* _WORK REQUEST_
If a line in the entries below includes "left", pick it out and copy it.

◆ ◆ ◆ ◆

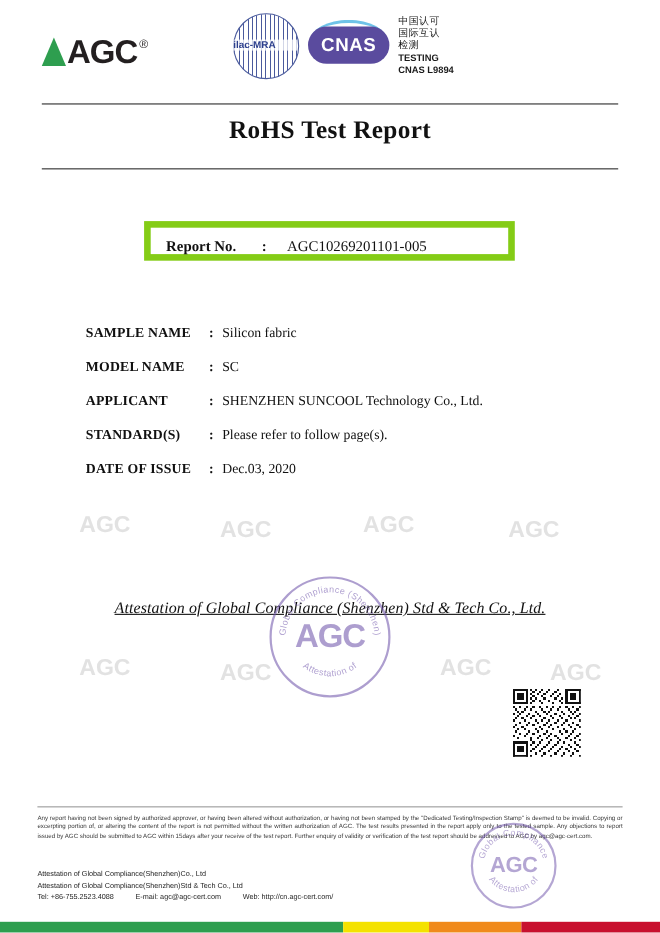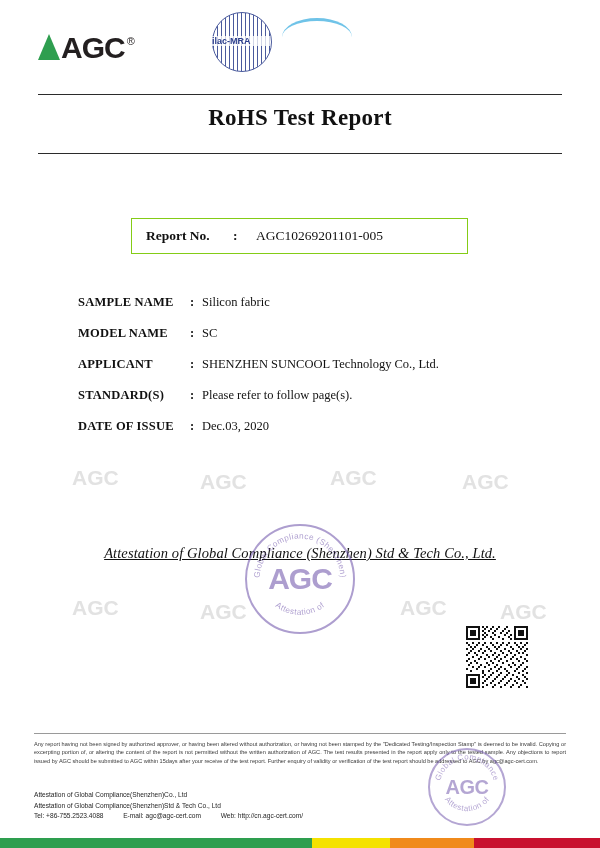--- a/index.html
+++ b/index.html
@@ -345,6 +345,13 @@
       <span class="swoosh"></span>
     </div>
 
+    <div class="cnas-text">
+      <div class="cn">中国认可</div>
+      <div class="cn">国际互认</div>
+      <div class="cn">检测</div>
+      <div class="en">TESTING</div>
+      <div class="en">CNAS L9894</div>
+    </div>
   </div>
 
   <div class="rule top"></div>

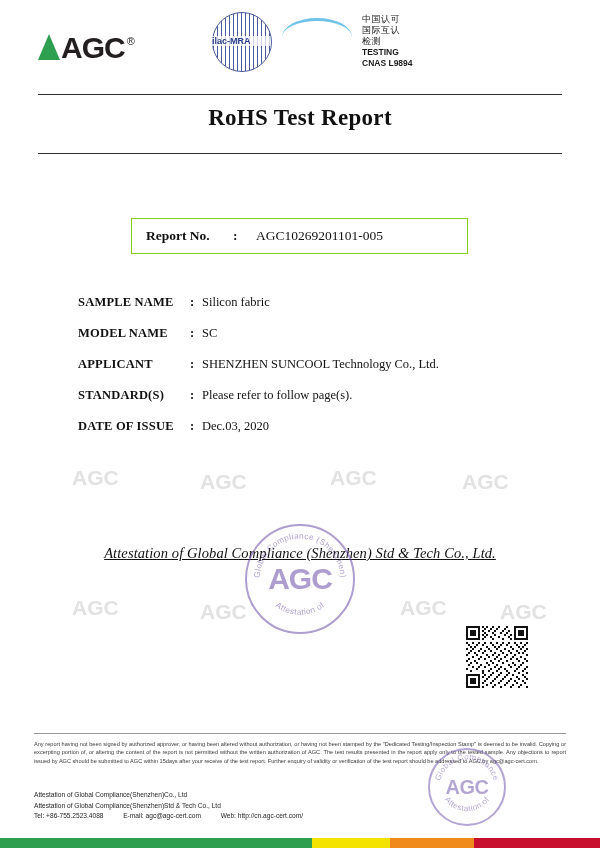--- a/index.html
+++ b/index.html
@@ -343,6 +343,7 @@
 
     <div class="cnas">
       <span class="swoosh"></span>
+      <span class="badge">CNAS</span>
     </div>
 
     <div class="cnas-text">

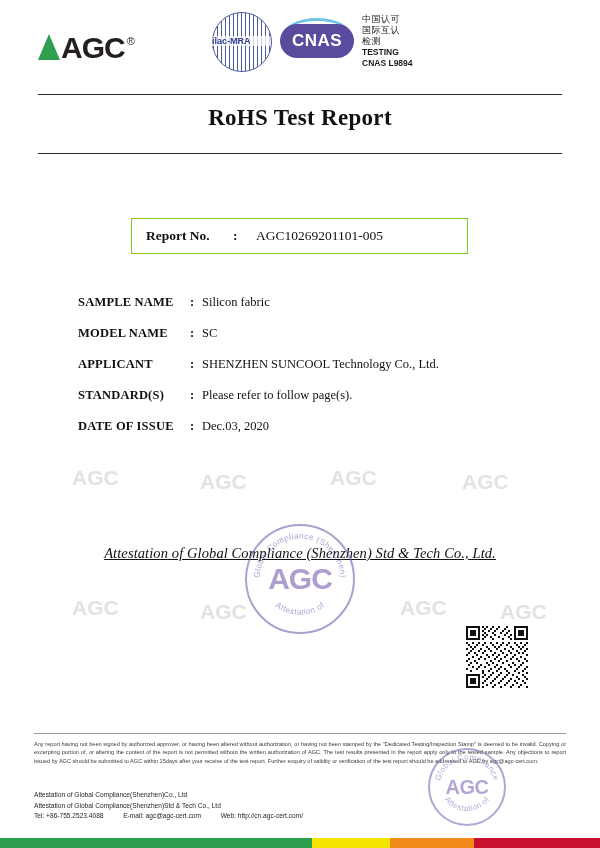--- a/index.html
+++ b/index.html
@@ -150,9 +150,9 @@
   
   .report-box {
     position: absolute;
-    left: 131px; top: 218px;
+    left: 131px; top: 201px;
     width: 337px; height: 36px;
-    border: 1px solid #84cc16;
+    border: 6px solid #84cc16;
     box-sizing: border-box;
   }
   .report-box .lbl {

◆ ◆ ◆ ◆

* _EXERCISE RESPONSE_
-    left: 131px; top: 218px;
+    left: 131px; top: 201px;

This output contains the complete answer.